*** Block opens ***

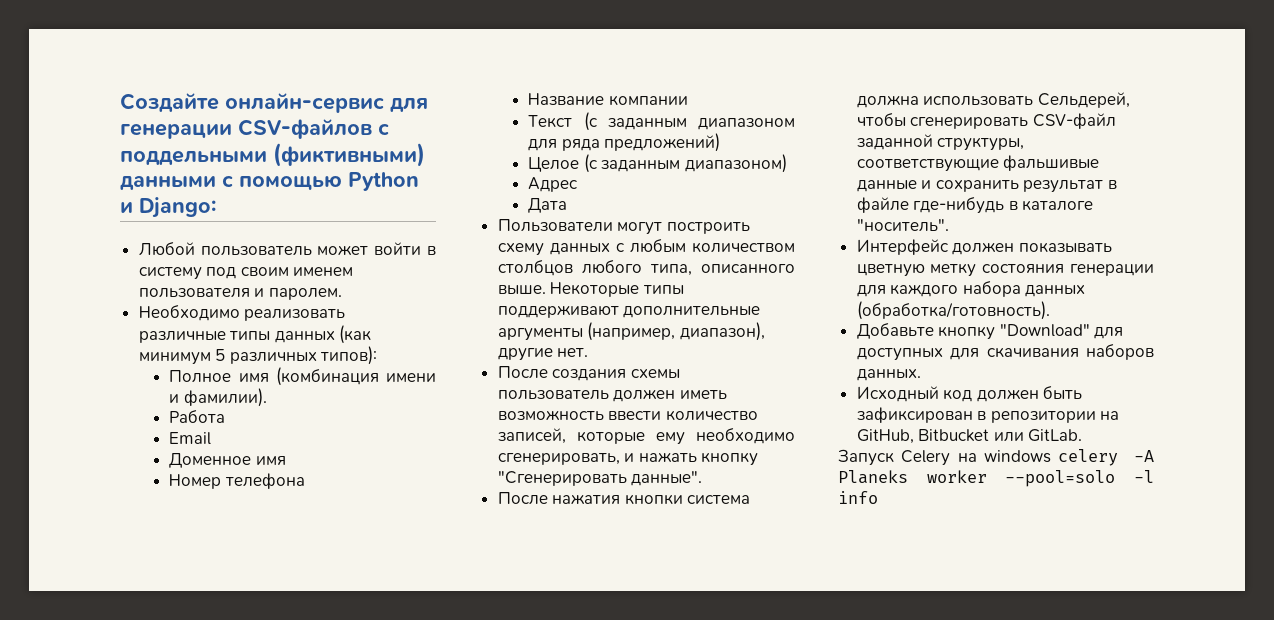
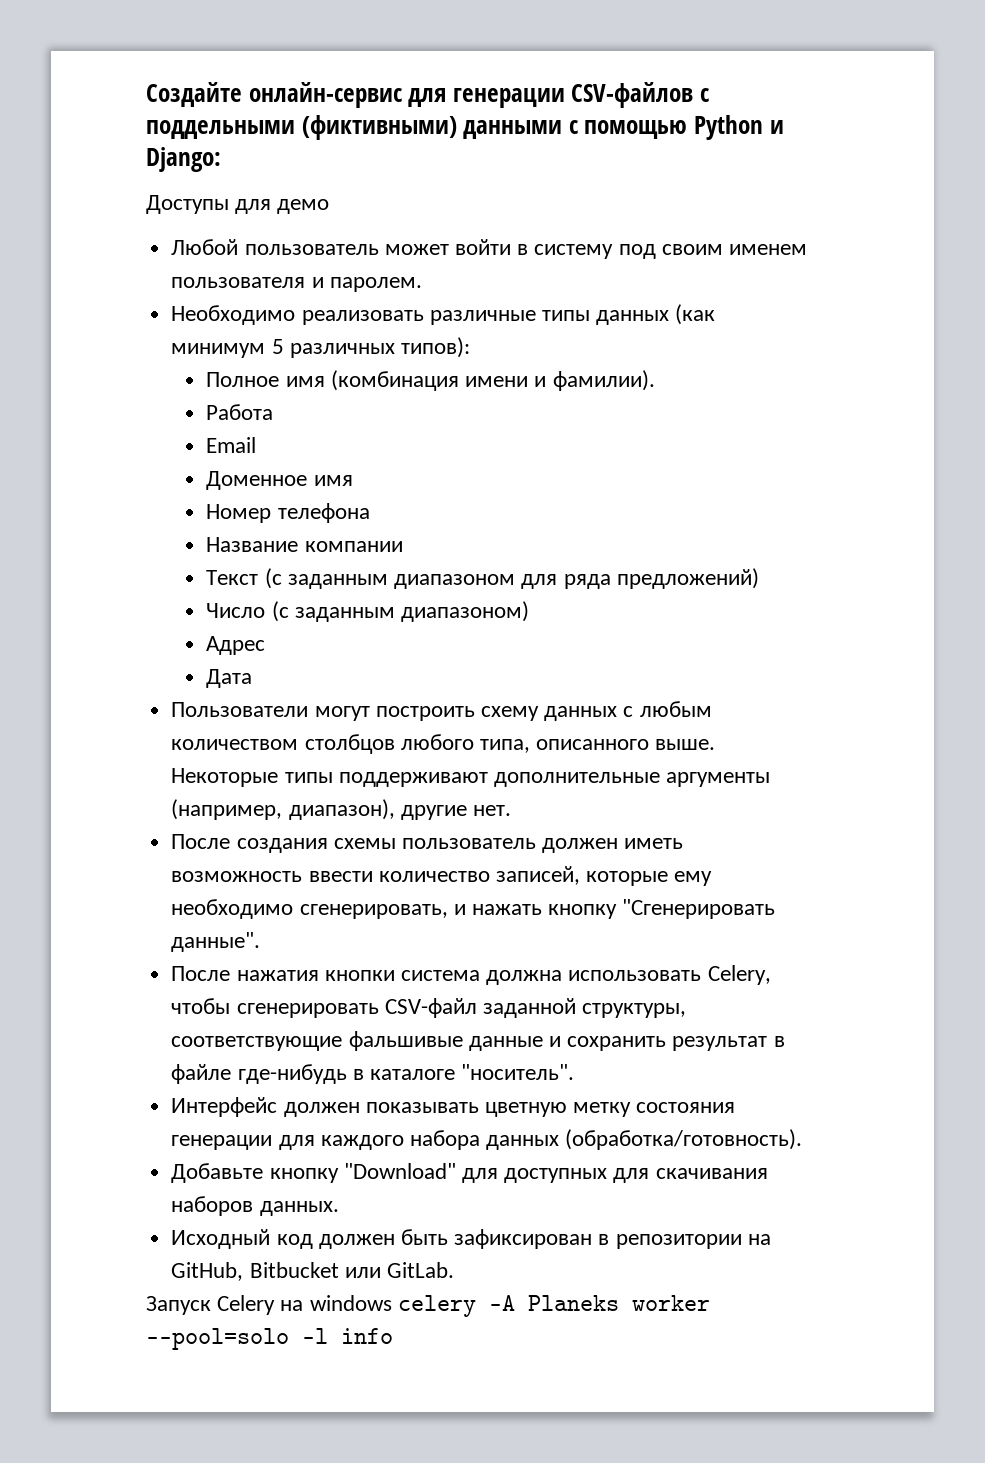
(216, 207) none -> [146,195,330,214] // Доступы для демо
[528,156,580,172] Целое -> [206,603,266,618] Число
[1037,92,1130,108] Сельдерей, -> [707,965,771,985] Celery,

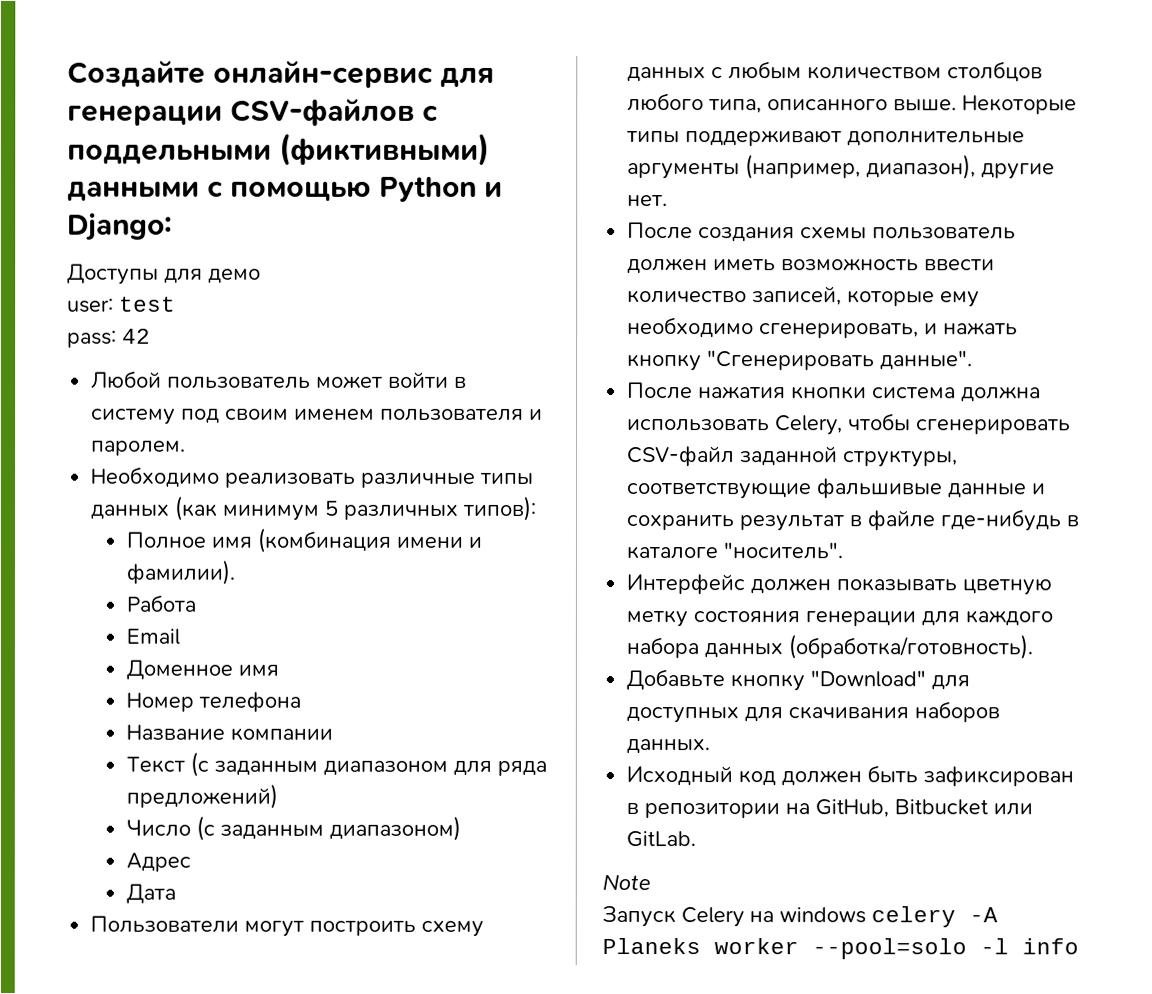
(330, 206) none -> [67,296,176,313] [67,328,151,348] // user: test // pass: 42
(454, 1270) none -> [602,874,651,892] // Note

*** Block closes ***

__Exercise instructions__.
On how many lines of the listing does the string "none" occur? Give the number by itself.

__Answer for the task__.
3